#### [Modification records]
--------------------------------------------------

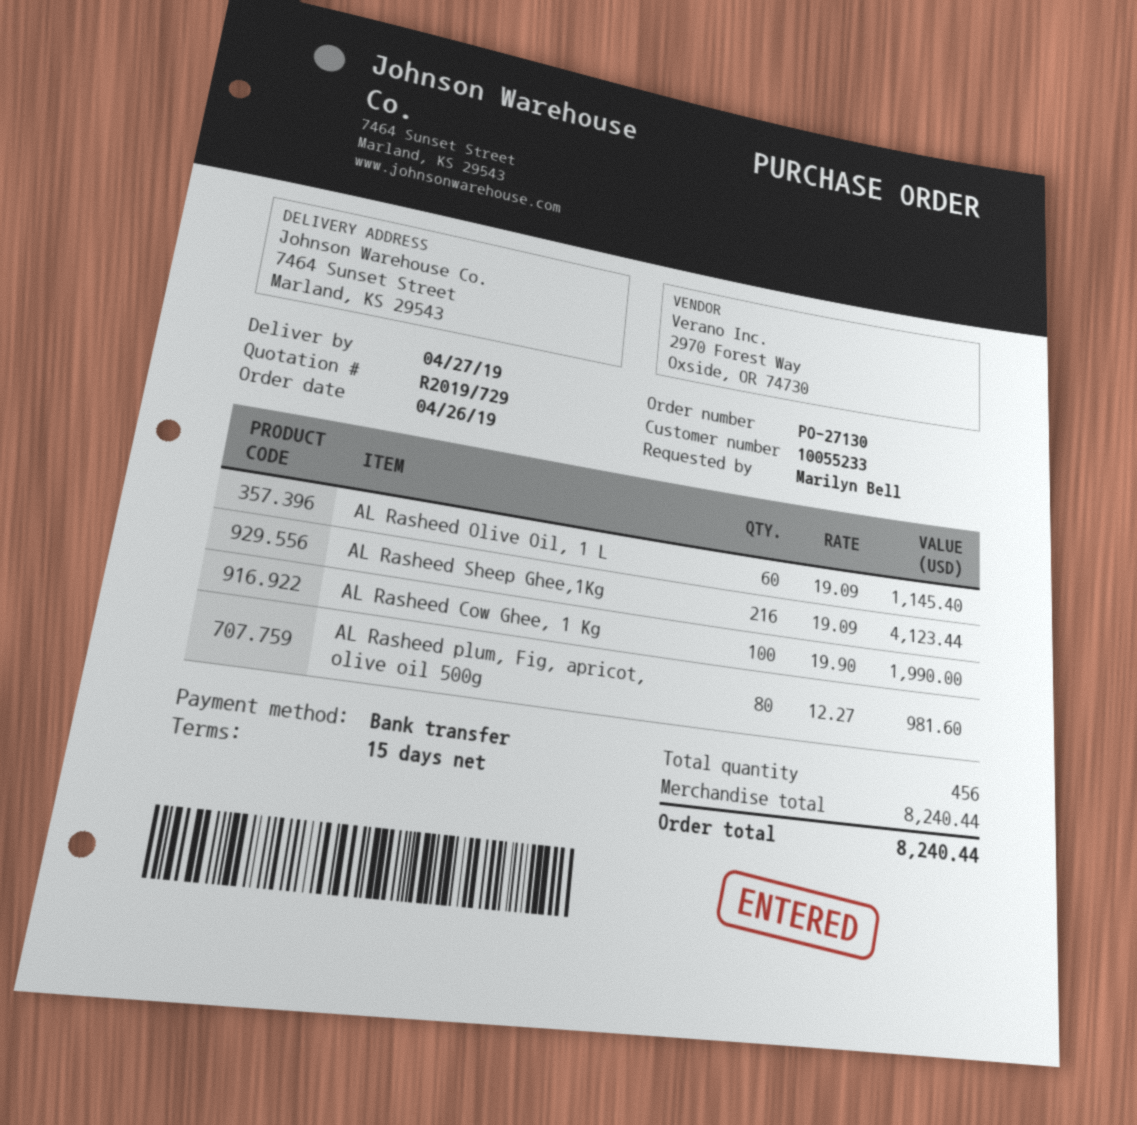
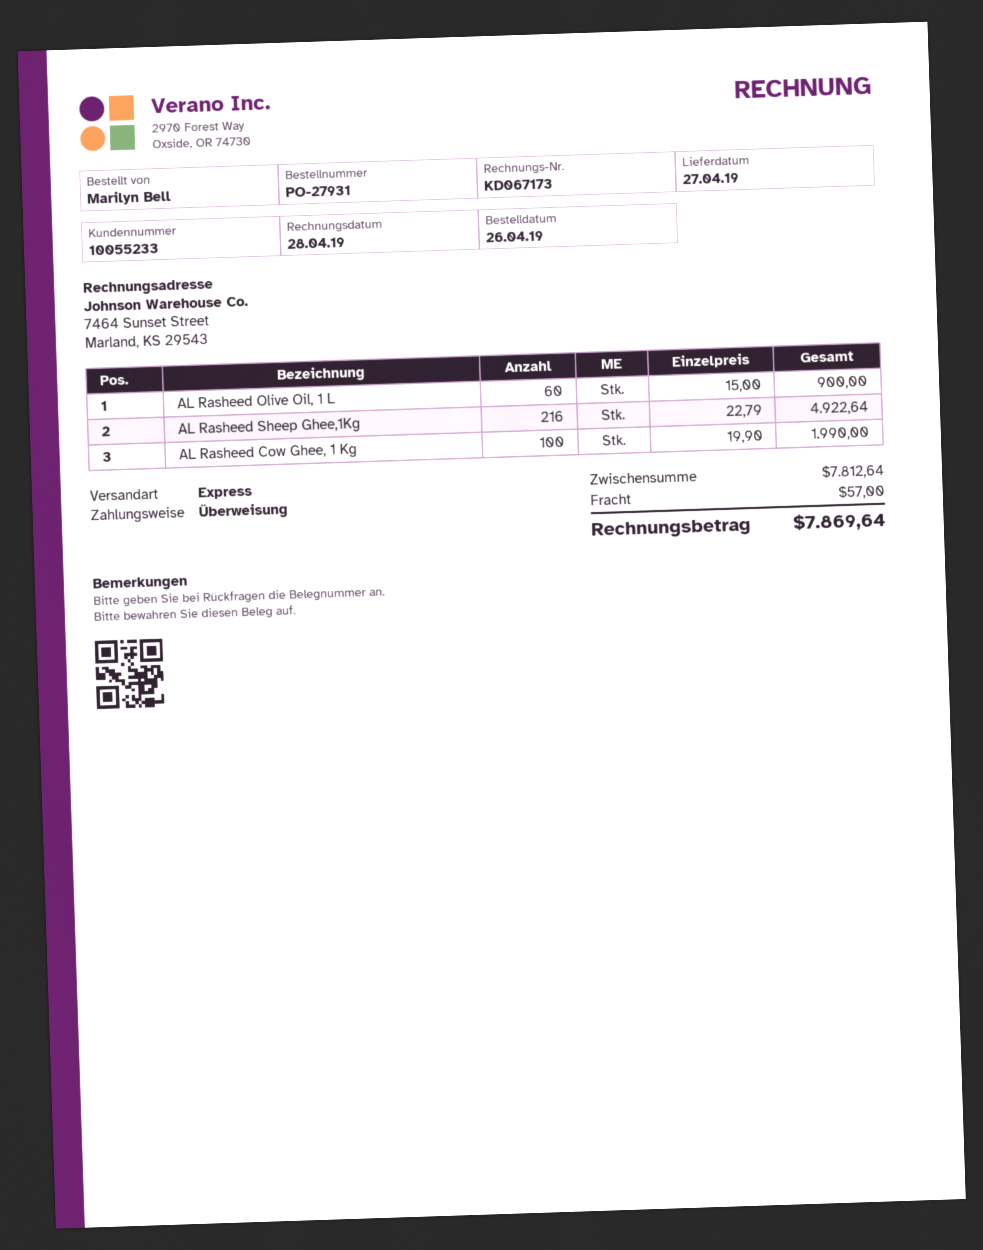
order number: PO-27130 -> PO-27931
AL Rasheed Olive Oil, 1 L: 60 x 19.09 = 1145.40 -> 60 x 15.00 = 900.00
AL Rasheed Sheep Ghee,1Kg: 216 x 19.09 = 4123.44 -> 216 x 22.79 = 4922.64
AL Rasheed plum, Fig, apricot, olive oil 500g: 80 x 12.27 = 981.60 -> none
subtotal: 8240.44 -> 7812.64
shipping: none -> 57.00
total: 8240.44 -> 7869.64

--------------------------------------------------

#### [TASK TO COMPLETE]
Report each line of the data in which "Rasheed" occurs.

#### [PROBLEM SOLUTION]
AL Rasheed Olive Oil, 1 L: 60 x 19.09 = 1145.40 -> 60 x 15.00 = 900.00
AL Rasheed Sheep Ghee,1Kg: 216 x 19.09 = 4123.44 -> 216 x 22.79 = 4922.64
AL Rasheed plum, Fig, apricot, olive oil 500g: 80 x 12.27 = 981.60 -> none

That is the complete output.